*** Opening of SOURCE MATERIAL ***

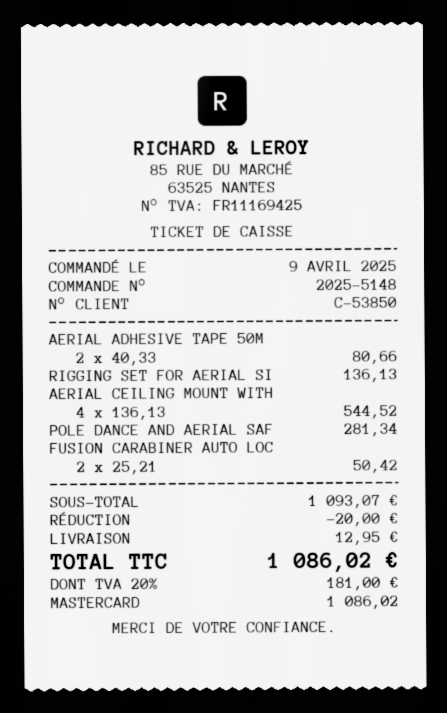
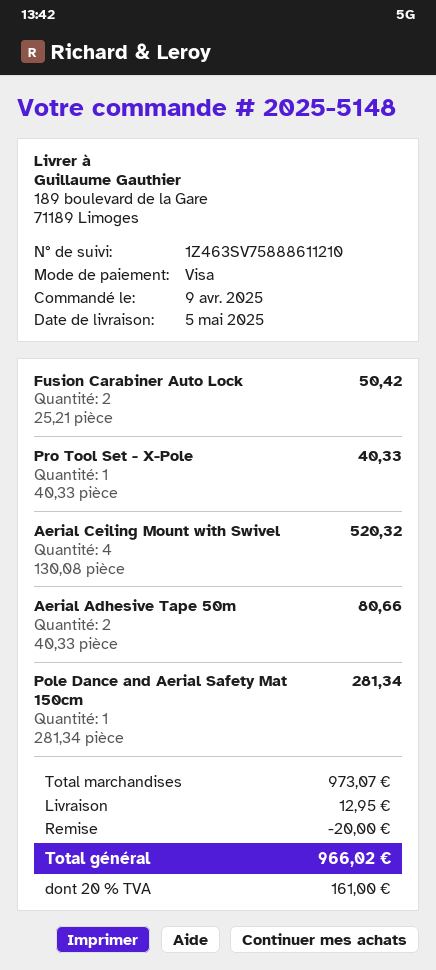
payment method: Mastercard -> Visa
RIGGING SET FOR AERIAL SI: 1 x 136.13 = 136.13 -> none
AERIAL CEILING MOUNT WITH: 4 x 136.13 = 544.52 -> 4 x 130.08 = 520.32
Pro Tool Set - X-Pole: none -> 1 x 40.33 = 40.33
subtotal: 1093.07 -> 973.07
tax: 20% = 181.00 -> 20% = 161.00
total: 1086.02 -> 966.02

*** Close of SOURCE MATERIAL ***

### [REQUIRED ACTION]
Give each record above back word for word, but carry over none of the pictures.

### [SOLVED PROBLEM]
payment method: Mastercard -> Visa
RIGGING SET FOR AERIAL SI: 1 x 136.13 = 136.13 -> none
AERIAL CEILING MOUNT WITH: 4 x 136.13 = 544.52 -> 4 x 130.08 = 520.32
Pro Tool Set - X-Pole: none -> 1 x 40.33 = 40.33
subtotal: 1093.07 -> 973.07
tax: 20% = 181.00 -> 20% = 161.00
total: 1086.02 -> 966.02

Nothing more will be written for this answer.